Adaptive Newsletter

Disaster Recovery

The headlines have been filled with stories about communities affected by disaster. These stories remind us of the need for advanced preparation. FEMA offers many useful publications to help prepare for these emergencies. Everyone can benefit from reading the following publication which offers useful suggestions to help prepare for the unexpected:

FEMA Community Preparedness Guide

Those responsible for the reliable operation of business’s and industrial manufacturing facilities must be familiar with NFPA 1600 which is the Standard on Disaster/Emergency Management and Business
Continuity Programs. A pdf of this publication is available free of charge from the NFPA Website:

NFPA 1600

The site requires that you create an NFPA account for which there is no charge and the pdf of this publication is available for download at no charge.
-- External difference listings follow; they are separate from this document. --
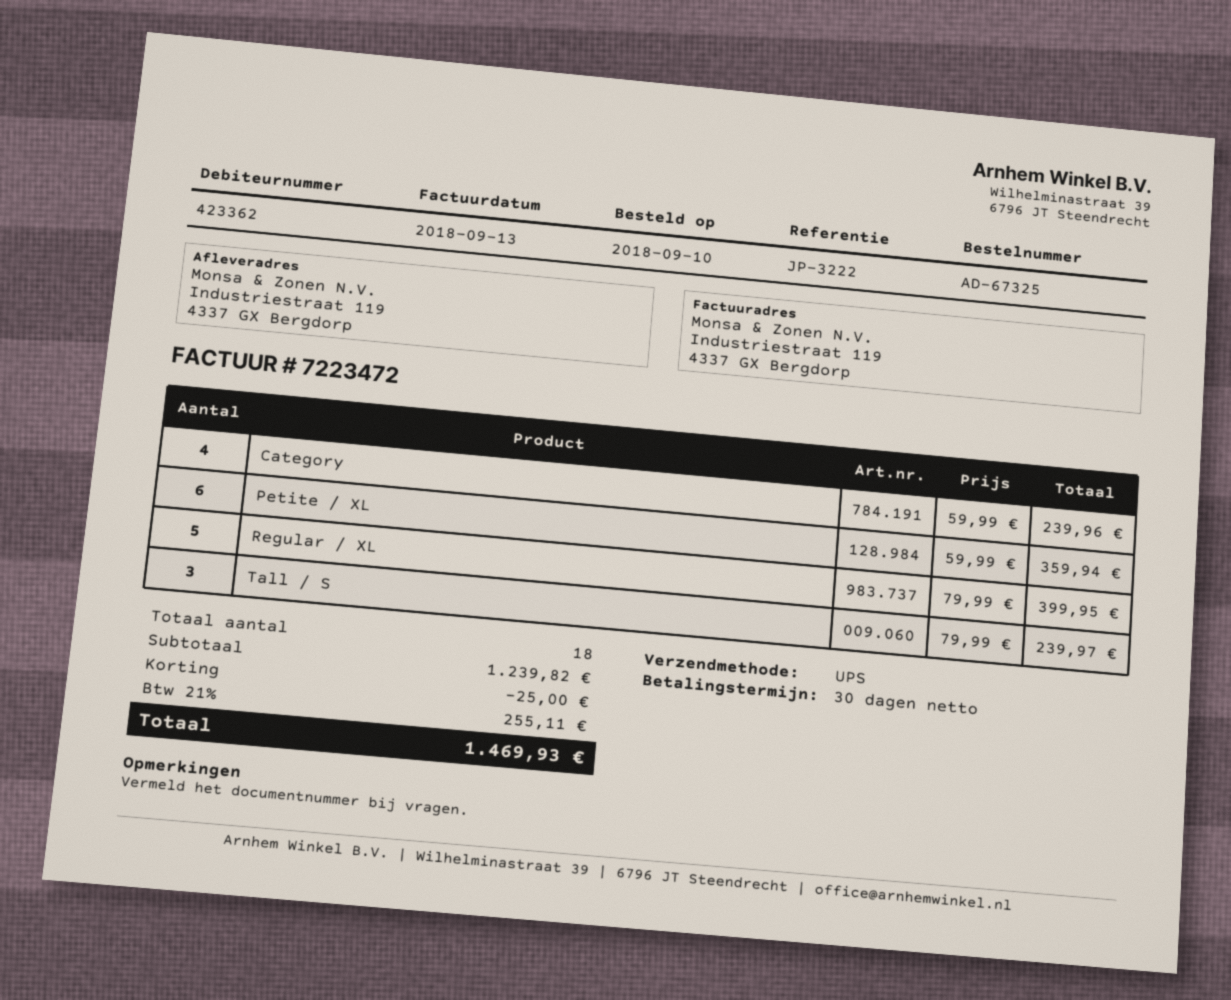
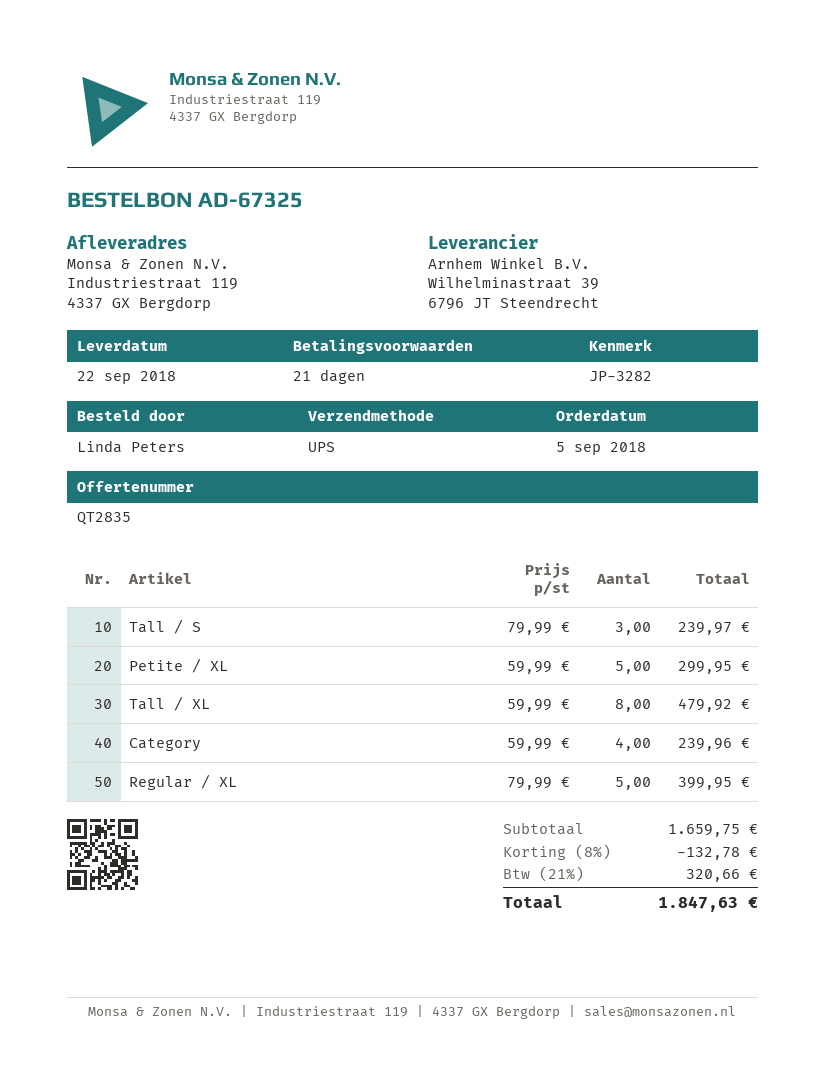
order date: 2018-09-10 -> 2018-09-05
payment terms: 30 days -> 21 days
reference: JP-3222 -> JP-3282
Petite / XL: 6 x 59.99 = 359.94 -> 5 x 59.99 = 299.95
Tall / XL: none -> 8 x 59.99 = 479.92
subtotal: 1239.82 -> 1659.75
discount: 25.00 -> 132.78
tax: 21% = 255.11 -> 21% = 320.66
total: 1469.93 -> 1847.63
This publication is designed to aid in the development of a Disaster Recover Plan for your facility. A comprehensive Disaster Recovery Plan must cover all potential hazards. These hazards may include
but not be limited to fire, flooding, hurricane, tornados, and earthquake.

Leadership should be committed to prevent, mitigate the consequences of, prepare for, respond to, maintain continuity during, and recover from incidents. Key personnel should be identified in advance along with a communication plan that includes provisions for backup when normal lines of communication are unavailable. A Program Coordinator is appointed and authorized to develop, implement, administer, evaluate, and maintain the program.

A risk assessment should be conducted to identify spare parts for critical equipment with long lead times that may be affected by an event. Qualified contractors and disaster recovery specialist should be identified that may be required to return the facility to full operation.

The publication discusses the use of an Incident Management System (IMS) which is used to facilitate command, operations, planning, logistics, finance, and administration. The location where coordination and support of incident management activities takes place is known as the Emergency Operations Center (EOC). An Incident Commander oversees the recovery effort.

Temporary and emergency power may be required. The Disaster Recovery Plan should include personnel responsible and the procedures to be followed for implementation.

It may be possible to secure the facility in advance of an impending event in order to limit damage. This may involve the shutdown of mechanical and electrical systems. Critical computer and electrical
equipment may be removed or secured. Sandbags might be used to limit water damage.

After an event an initial damage assessment should be performed to establish the extent of damage to infrastructure. This assessment should help establish the financial impact and the outage time required. Many factors must be considered in the decision about whether to repair or replace equipment. Lead times, age, and reliability of equipment are factors.

Advanced planning can minimize the amount of down time and the financial impact of unexpected disasters.